**What to produce:** Nothing but the lines below from the one containing "color: #86efac ->" through the one containing "padding-right: 16px ->" should appear in the answer, exact and without pictures.

**Records for the task:**
━━━━━━━━━━━━━━━━
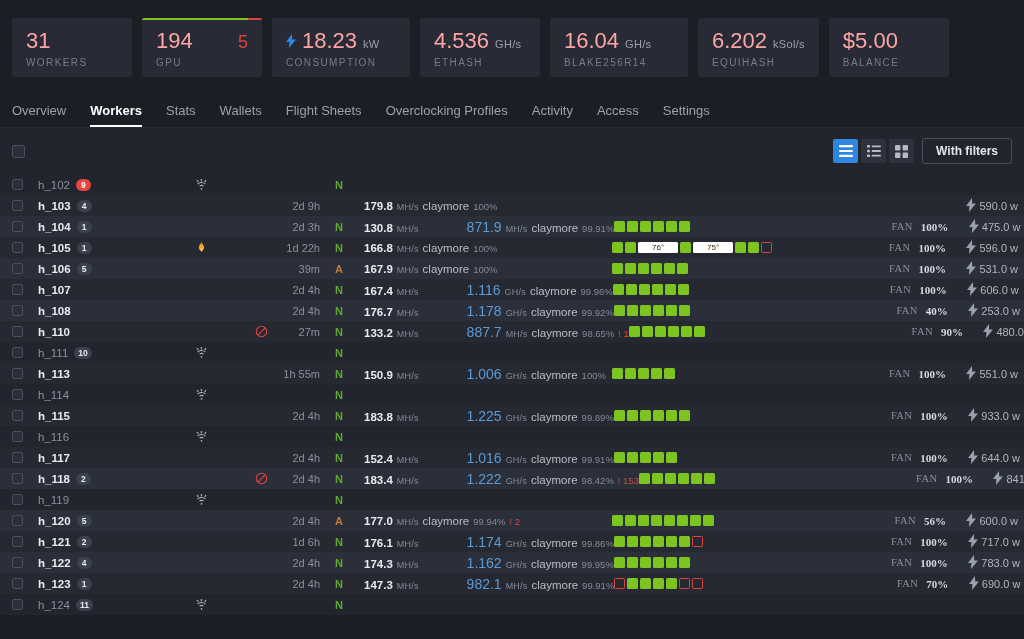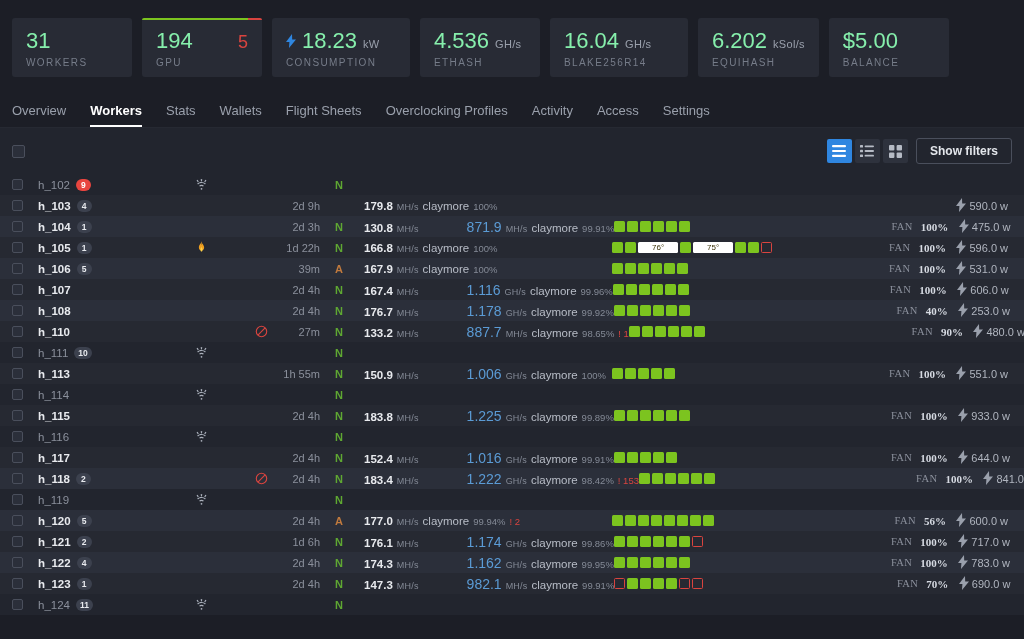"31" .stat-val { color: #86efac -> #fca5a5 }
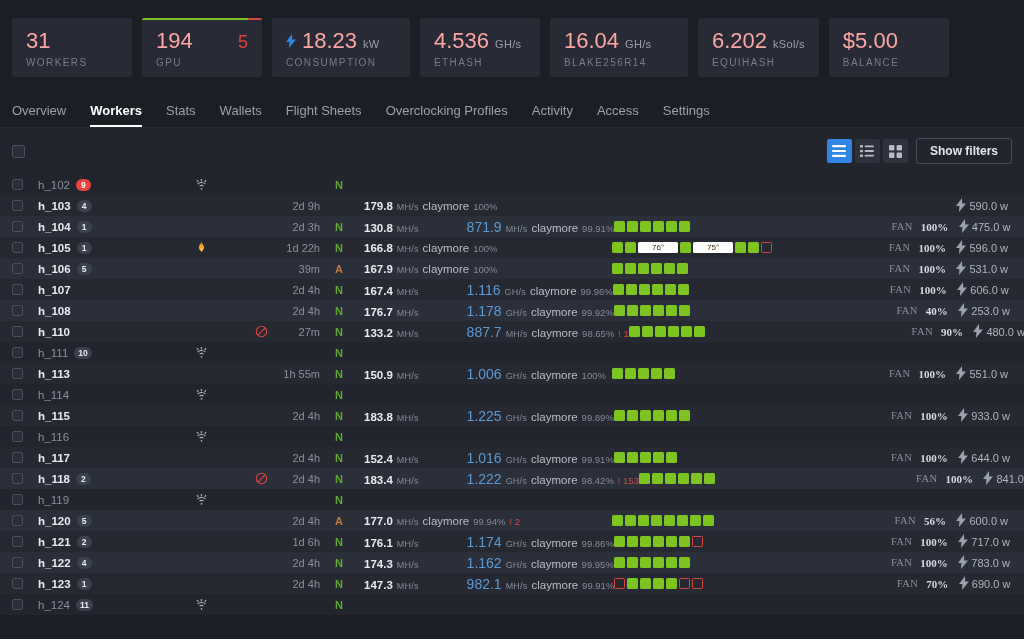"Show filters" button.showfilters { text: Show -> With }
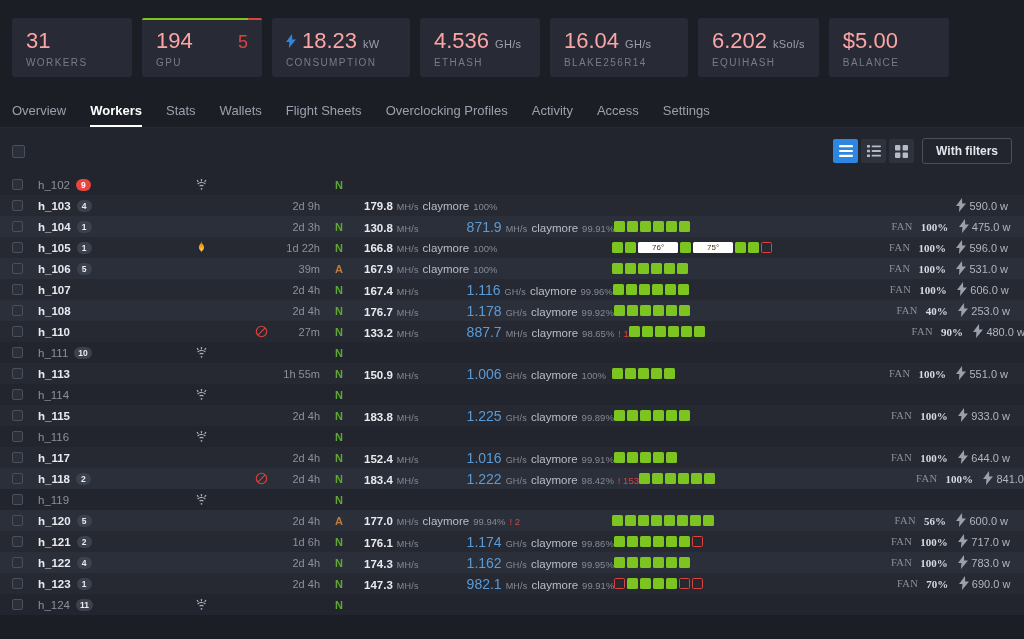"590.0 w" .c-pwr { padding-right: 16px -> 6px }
━━━━━━━━━━━━━━━━
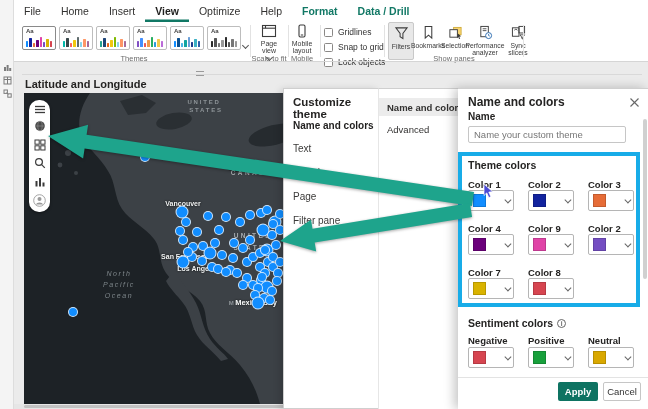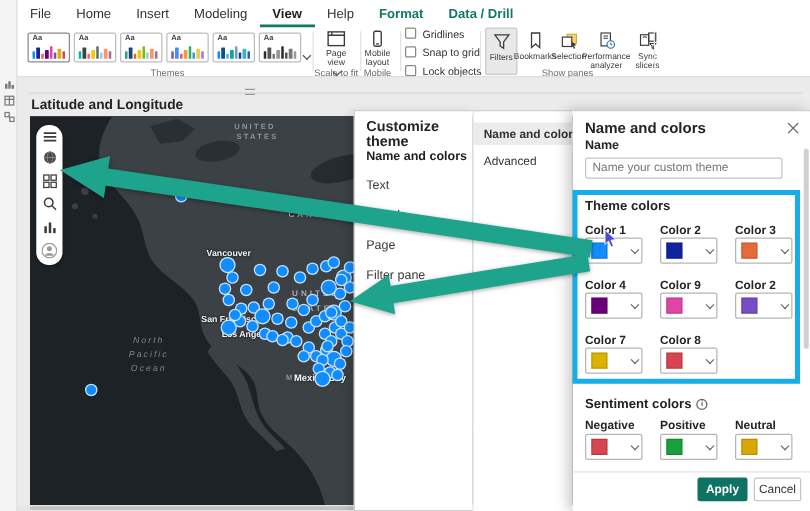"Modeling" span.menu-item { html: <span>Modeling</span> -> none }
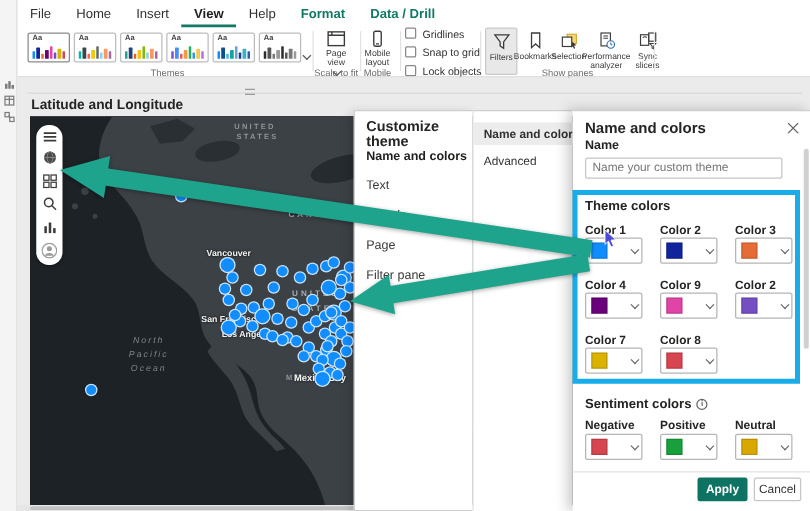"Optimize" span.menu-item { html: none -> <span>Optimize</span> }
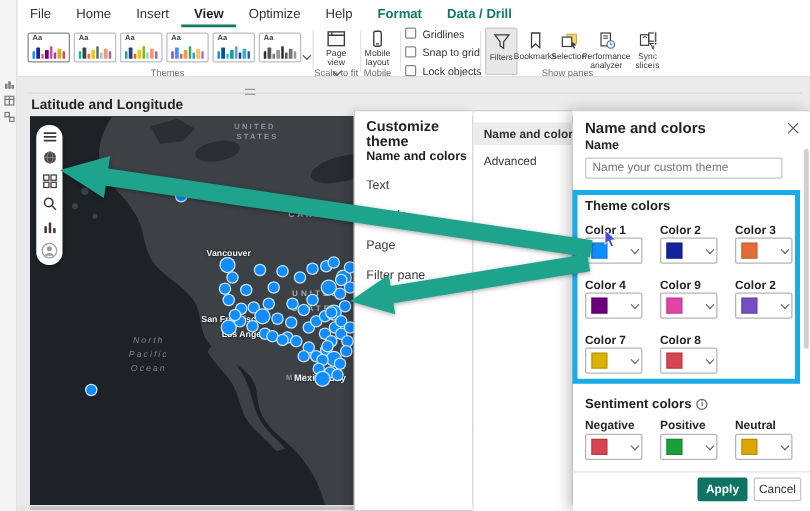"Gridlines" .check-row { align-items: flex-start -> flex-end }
━━━━━━━━━━━━━━━━
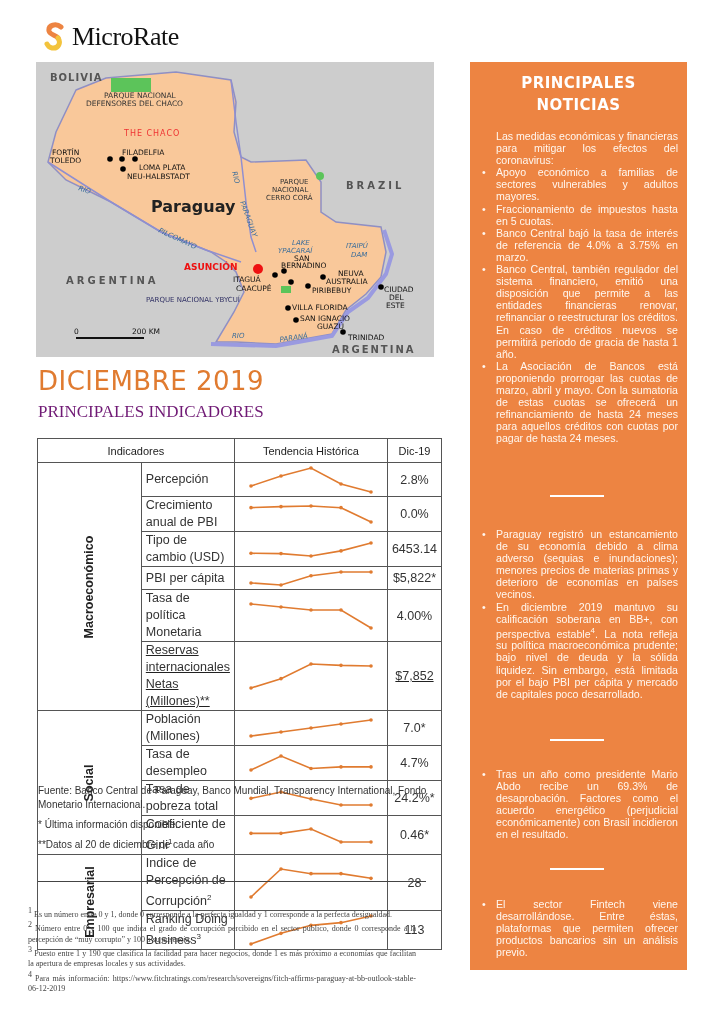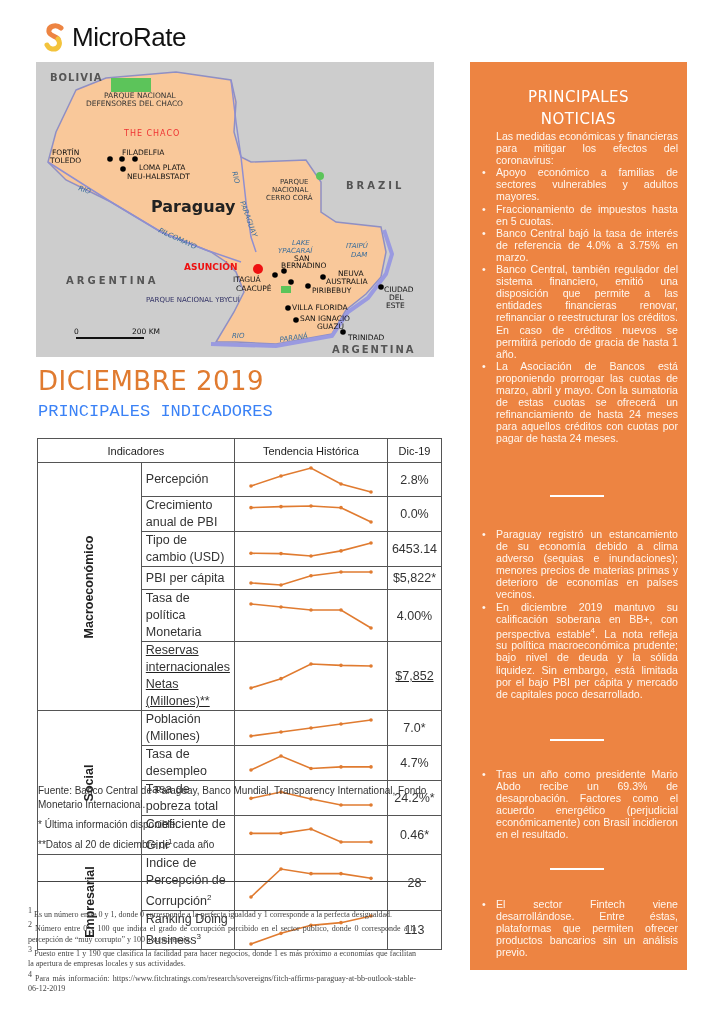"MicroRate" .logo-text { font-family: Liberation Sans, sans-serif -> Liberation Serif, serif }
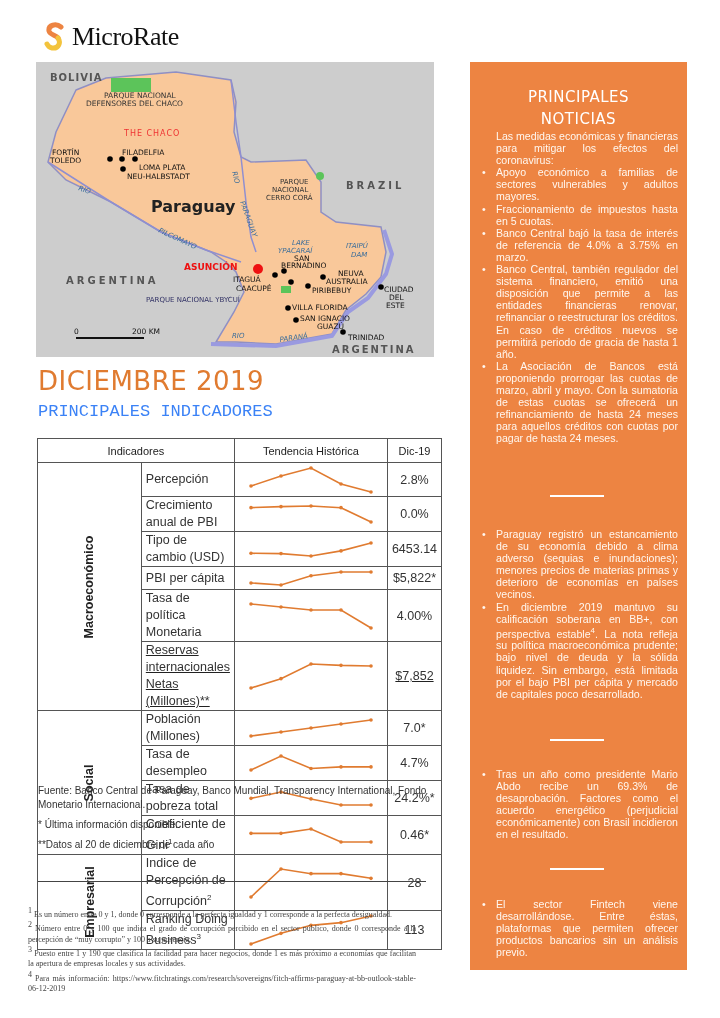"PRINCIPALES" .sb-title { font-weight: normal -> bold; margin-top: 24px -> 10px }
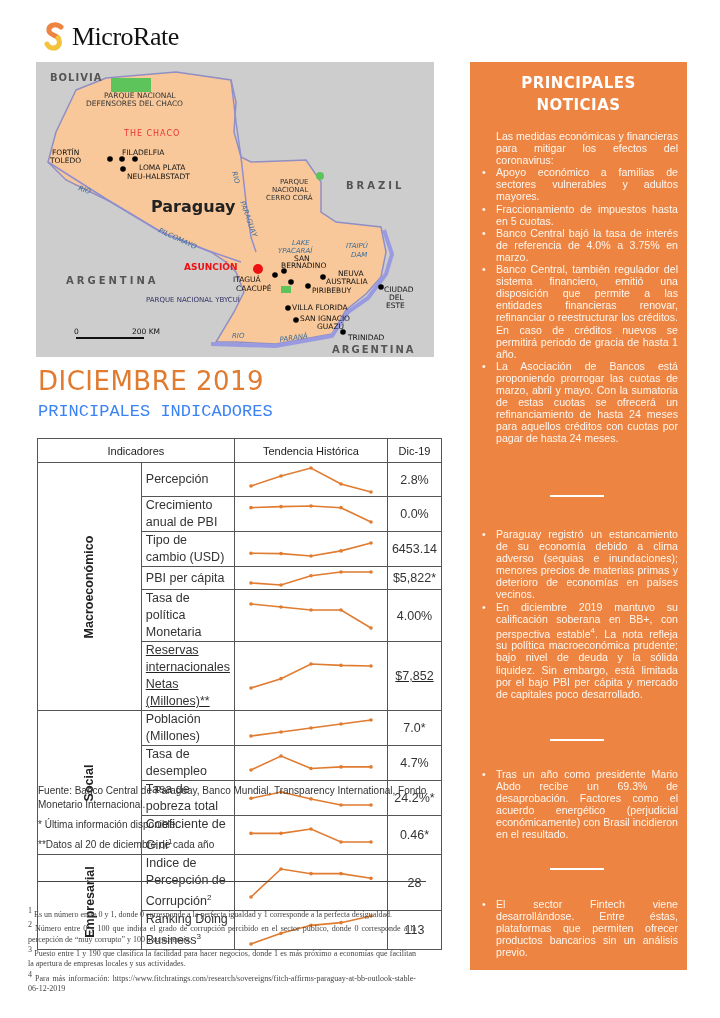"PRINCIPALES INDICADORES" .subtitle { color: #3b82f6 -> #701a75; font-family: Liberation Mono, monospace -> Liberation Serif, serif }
━━━━━━━━━━━━━━━━
**Solution for this task:**
"31" .stat-val { color: #86efac -> #fca5a5 }
"Show filters" button.showfilters { text: Show -> With }
"590.0 w" .c-pwr { padding-right: 16px -> 6px }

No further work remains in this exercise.